Brendan Ciecko: Would You Let This Kid Save Your Town?
It helps that Ciecko isn’t just any young creative type. Not many shaggy-haired hipsters have appeared on the cover of Inc. magazine as one of the top entrepreneurs under 30, after all. After the story came out last year, Governor Deval Patrick invited Ciecko to participate in a technology roundtable at MIT. The governor was looking for representation from youth, small business, and western Massachusetts; Ciecko was a trifecta.
In October 2008, Ciecko sat down with the governor, MIT president Susan Hockfield, and the CEOs of the biggest technology companies in the state. "We were largely hoping he’d bring the perspective from his own business," says Greg Bialecki, state secretary of housing and economic development. "But it was clear he had been thinking about how to make Holyoke and the Pioneer Valley a better place for everyone."
Ciecko’s vision of Holyoke as an incubator for tech-savvy entrepreneurs dovetailed nicely with the thinking of many in the room who were already eyeing the city’s network of canals for cheap, green power. This summer a consortium including MIT, UMass, Cisco, and EMC announced a plan to build a $100 million high-performance computing center in Holyoke, projected to break ground next year. Ciecko seems more awestruck by this news than by any of the rock stars he’s met. "It will be huge," he says, "just earth-shattering for a place like this."
He’s working with both state and local agencies to help revitalize downtown and attract businesses to cater to the scores of techies who will descend upon the city. One way to do that, he thinks, is to open the canals to kayaks and paddleboats. This idea is supplemented by something he calls "Holyoksterdam": cordoning off several blocks downtown with mock Dutch row houses and lining the canals with tulips to create a kitschy miniature Amsterdam for a few weeks. "We’ll have bicycle races, we’ll have a fake red-light district," he says. "The greatest thing is that there were never ever any Dutch immigrants in Holyoke. It’s like the most ironic thing."

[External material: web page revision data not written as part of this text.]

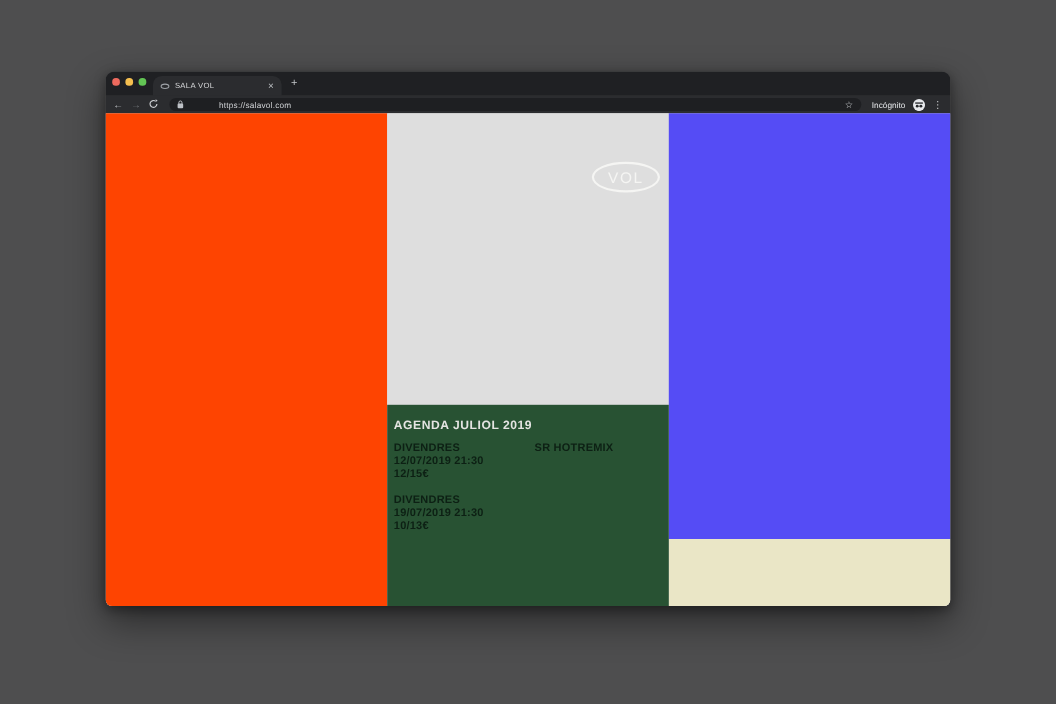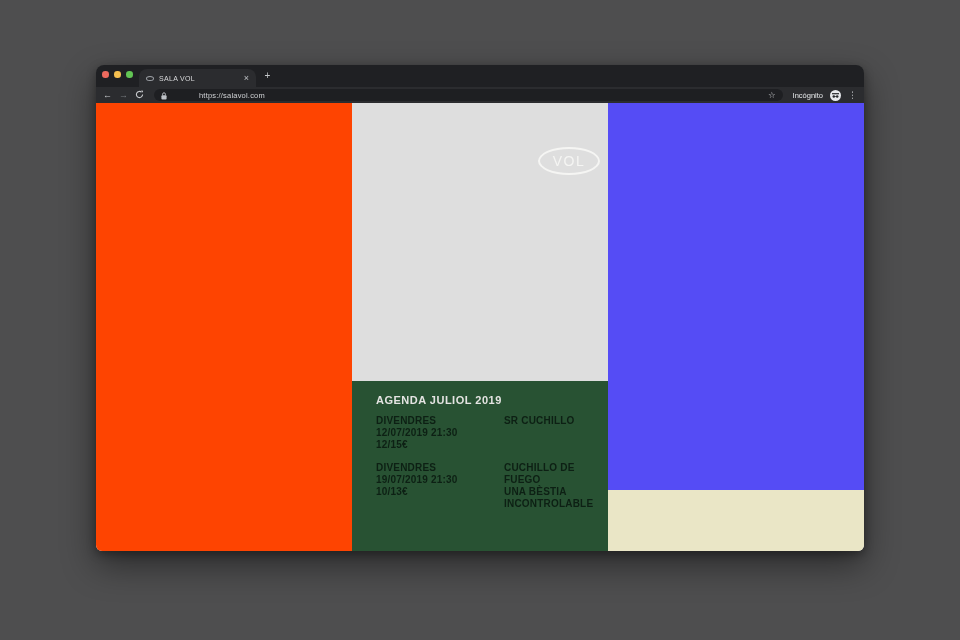--- a/index.html
+++ b/index.html
@@ -31,22 +31,22 @@
     align-items:center;padding:0 7px;gap:4px;margin:0 3px;}
   .url{font-size:7.5px;color:#D0D2D5;letter-spacing:.2px;white-space:nowrap;padding-left:28px;}
   .omni-star{margin-left:auto;font-size:8.5px;color:#C8CACD;line-height:1;}
   .incog-label{font-size:7.5px;color:#E6E8EA;white-space:nowrap;}
   .menu-dots{font-size:9px;color:#C8CACD;line-height:1;}
 
   
   .content{position:relative;width:768px;height:448px;background:#DEDEDE;}
   .col-orange{position:absolute;left:0;top:0;width:256px;height:448px;background:var(--orange,#FE4401);}
   .block-gray{position:absolute;left:256px;top:0;width:256px;height:265px;background:var(--gray,#DEDEDE);}
-  .block-green{position:absolute;left:256px;top:278px;width:256px;height:206px;
-    background:var(--green,#285233);padding:13px 10px 0 24px;}
+  .block-green{position:absolute;left:256px;top:265px;width:256px;height:206px;
+    background:var(--green,#285233);padding:13px 10px 0 6px;}
   .block-blue{position:absolute;left:512px;top:0;width:256px;height:387px;background:var(--blue,#554CF5);}
   .block-cream{position:absolute;left:512px;top:387px;width:256px;height:61px;background:var(--cream,#EAE6C6);}
 
   .vol-logo{position:absolute;left:442px;top:44px;width:62px;height:28px;
     border:2px solid var(--logo-color,#F5F5F3);border-radius:50%;
     display:flex;align-items:center;justify-content:center;
     color:var(--logo-color,#F5F5F3);font-size:14px;letter-spacing:1.5px;font-weight:400;}
 
   .agenda-title{font-size:11px;font-weight:bold;letter-spacing:.5px;
     color:var(--agenda-title-color,#E4E4E2);margin:0 0 9px 0;}
@@ -112,30 +112,26 @@
     <div class="block-blue"></div>
     <div class="block-cream"></div>
 
     <div class="block-green">
       <div class="agenda-title">AGENDA JULIOL 2019</div>
       <div>
           <div class="ev-row">
             <div class="ev-left">DIVENDRES
 12/07/2019 21:30
 12/15€</div>
-            <div class="ev-right">SR CUCHILLO</div>
+            <div class="ev-right">SR HOTREMIX</div>
           </div>
           <div class="ev-row">
             <div class="ev-left">DIVENDRES
 19/07/2019 21:30
 10/13€</div>
-            <div class="ev-right">CUCHILLO DE
-FUEGO
-UNA BÈSTIA
-INCONTROLABLE</div>
           </div>
         </div>
     </div>
 
     <div class="vol-logo">
       <span>VOL</span>
     </div>
   </div>
 
 </div>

Ciecko formally proposed the idea to the city, even designing a logo and suggesting a partnership with nearby Bradley International Airport, which offers a direct flight to Amsterdam. But he has yet to hear back from City Hall, he says with obvious frustration. "The mayor’s a lame duck anyway," he later adds by e-mail.
Holyoke’s mayor, Mike Sullivan, who will leave office this month after 10 years, says Ciecko isn’t the first person to suggest boating on the canals. The problem is that the industrial currents used to generate electricity are too strong to allow for boating, he says.
During his tenure, Sullivan has seen many civic-minded entrepreneurs burn out with frustration when faced with practical obstacles or the city’s lack of resources. "That’s part of the experience that has to be developed in young leaders," he says. "You can’t come to the mayor or the city council and say, ‘We should have boats on the canals,’ and when we say, ‘There’s a lot to be done to engineer it,’ say we are not being cooperative."
For all his talent, it seems, Ciecko is quickly learning that drive alone won’t bring his most ambitious ideas to life. Designing a city requires more than a computer and an Internet connection. It takes political calculus and compromise, zoning meetings and environmental impact studies. And it takes the hardest thing for any 21-year-old to learn: patience.